● **AIM OF THE TASK**
The full set of records must be returned exactly, character for character.

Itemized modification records
☆ ☆ ☆
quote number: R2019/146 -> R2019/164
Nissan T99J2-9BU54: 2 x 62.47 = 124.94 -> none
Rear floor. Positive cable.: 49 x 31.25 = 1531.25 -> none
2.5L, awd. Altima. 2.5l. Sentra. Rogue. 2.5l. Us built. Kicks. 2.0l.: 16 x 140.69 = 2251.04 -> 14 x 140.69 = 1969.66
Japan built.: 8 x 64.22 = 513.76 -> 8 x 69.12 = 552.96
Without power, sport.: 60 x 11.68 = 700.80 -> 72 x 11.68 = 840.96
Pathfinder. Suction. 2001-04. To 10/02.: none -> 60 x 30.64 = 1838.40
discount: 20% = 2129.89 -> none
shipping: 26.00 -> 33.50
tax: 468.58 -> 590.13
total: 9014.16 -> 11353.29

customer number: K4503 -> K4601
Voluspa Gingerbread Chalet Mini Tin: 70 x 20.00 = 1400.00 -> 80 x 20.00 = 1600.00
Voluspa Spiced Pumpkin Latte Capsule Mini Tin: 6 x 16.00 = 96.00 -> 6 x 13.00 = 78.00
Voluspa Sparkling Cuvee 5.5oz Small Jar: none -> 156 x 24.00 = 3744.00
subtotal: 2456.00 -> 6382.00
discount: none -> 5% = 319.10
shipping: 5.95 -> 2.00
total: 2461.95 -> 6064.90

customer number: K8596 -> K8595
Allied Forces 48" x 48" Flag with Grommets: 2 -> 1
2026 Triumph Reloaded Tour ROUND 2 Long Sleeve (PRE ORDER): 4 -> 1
☆ ☆ ☆
● **RESPONSE AREA**
quote number: R2019/146 -> R2019/164
Nissan T99J2-9BU54: 2 x 62.47 = 124.94 -> none
Rear floor. Positive cable.: 49 x 31.25 = 1531.25 -> none
2.5L, awd. Altima. 2.5l. Sentra. Rogue. 2.5l. Us built. Kicks. 2.0l.: 16 x 140.69 = 2251.04 -> 14 x 140.69 = 1969.66
Japan built.: 8 x 64.22 = 513.76 -> 8 x 69.12 = 552.96
Without power, sport.: 60 x 11.68 = 700.80 -> 72 x 11.68 = 840.96
Pathfinder. Suction. 2001-04. To 10/02.: none -> 60 x 30.64 = 1838.40
discount: 20% = 2129.89 -> none
shipping: 26.00 -> 33.50
tax: 468.58 -> 590.13
total: 9014.16 -> 11353.29

customer number: K4503 -> K4601
Voluspa Gingerbread Chalet Mini Tin: 70 x 20.00 = 1400.00 -> 80 x 20.00 = 1600.00
Voluspa Spiced Pumpkin Latte Capsule Mini Tin: 6 x 16.00 = 96.00 -> 6 x 13.00 = 78.00
Voluspa Sparkling Cuvee 5.5oz Small Jar: none -> 156 x 24.00 = 3744.00
subtotal: 2456.00 -> 6382.00
discount: none -> 5% = 319.10
shipping: 5.95 -> 2.00
total: 2461.95 -> 6064.90

customer number: K8596 -> K8595
Allied Forces 48" x 48" Flag with Grommets: 2 -> 1
2026 Triumph Reloaded Tour ROUND 2 Long Sleeve (PRE ORDER): 4 -> 1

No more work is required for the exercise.